> **EXERCISE REQUIREMENTS**
Print the lines exactly. Start at the first line of the material below, end with the line that contains "20 movies produced.", and skip all pictures.

> **SOURCE DATA**
· · · ·

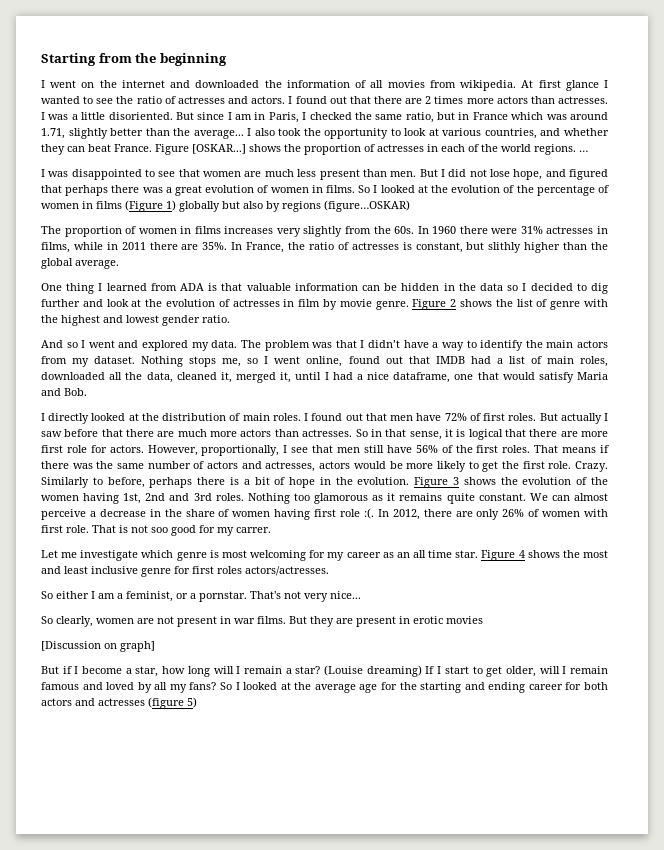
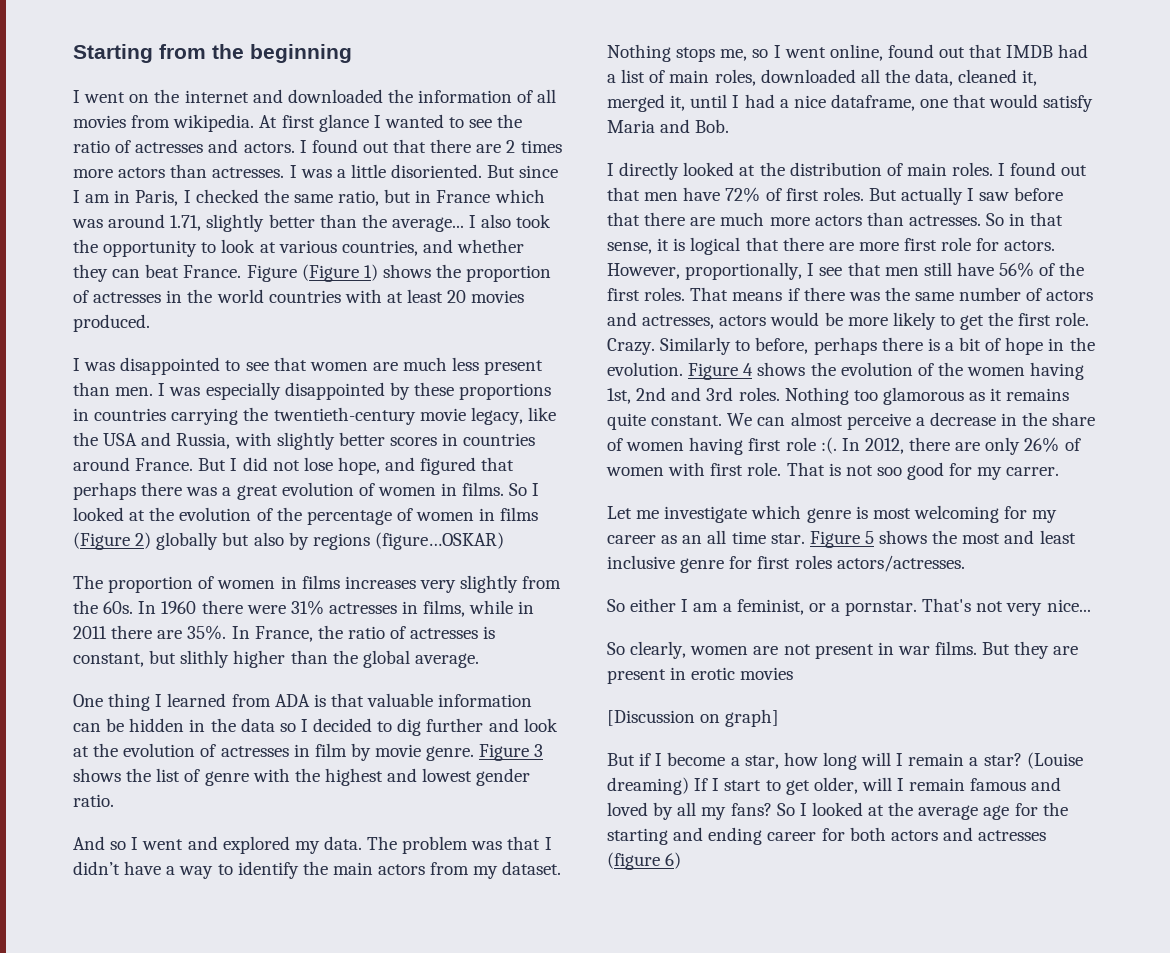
- Figure [OSKAR...] shows the proportion of actresses in each of the world regions. …
+ Figure (Figure 1) shows the proportion of actresses in the world countries with at least 20 movies produced.
+ I was especially disappointed by these proportions in countries carrying the twentieth-century movie legacy, like the USA and Russia, with slightly better scores in countries around France.
- So I looked at the evolution of the percentage of women in films (Figure 1) globally but also by regions (figure…OSKAR)
+ So I looked at the evolution of the percentage of women in films (Figure 2) globally but also by regions (figure…OSKAR)
- Figure 2 shows the list of genre with the highest and lowest gender ratio.
+ Figure 3 shows the list of genre with the highest and lowest gender ratio.
- Figure 3 shows the evolution of the women having 1st, 2nd and 3rd roles.
+ Figure 4 shows the evolution of the women having 1st, 2nd and 3rd roles.
- Figure 4 shows the most and least inclusive genre for first roles actors/actresses.
+ Figure 5 shows the most and least inclusive genre for first roles actors/actresses.
- So I looked at the average age for the starting and ending career for both actors and actresses (figure 5)
+ So I looked at the average age for the starting and ending career for both actors and actresses (figure 6)

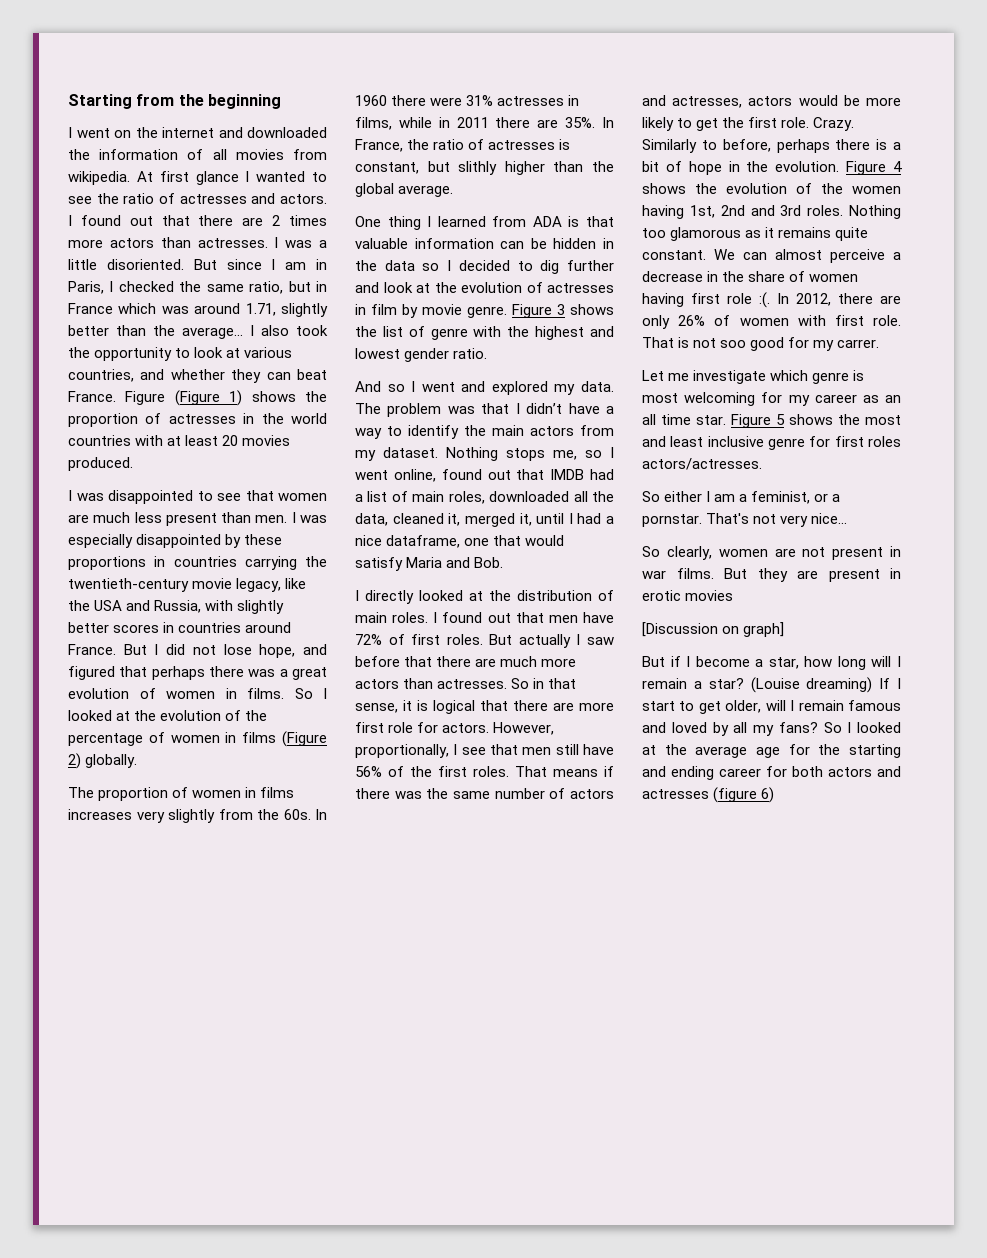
- So I looked at the evolution of the percentage of women in films (Figure 2) globally but also by regions (figure…OSKAR)
+ So I looked at the evolution of the percentage of women in films (Figure 2) globally.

· · · ·

> **RESPONSE**
- Figure [OSKAR...] shows the proportion of actresses in each of the world regions. …
+ Figure (Figure 1) shows the proportion of actresses in the world countries with at least 20 movies produced.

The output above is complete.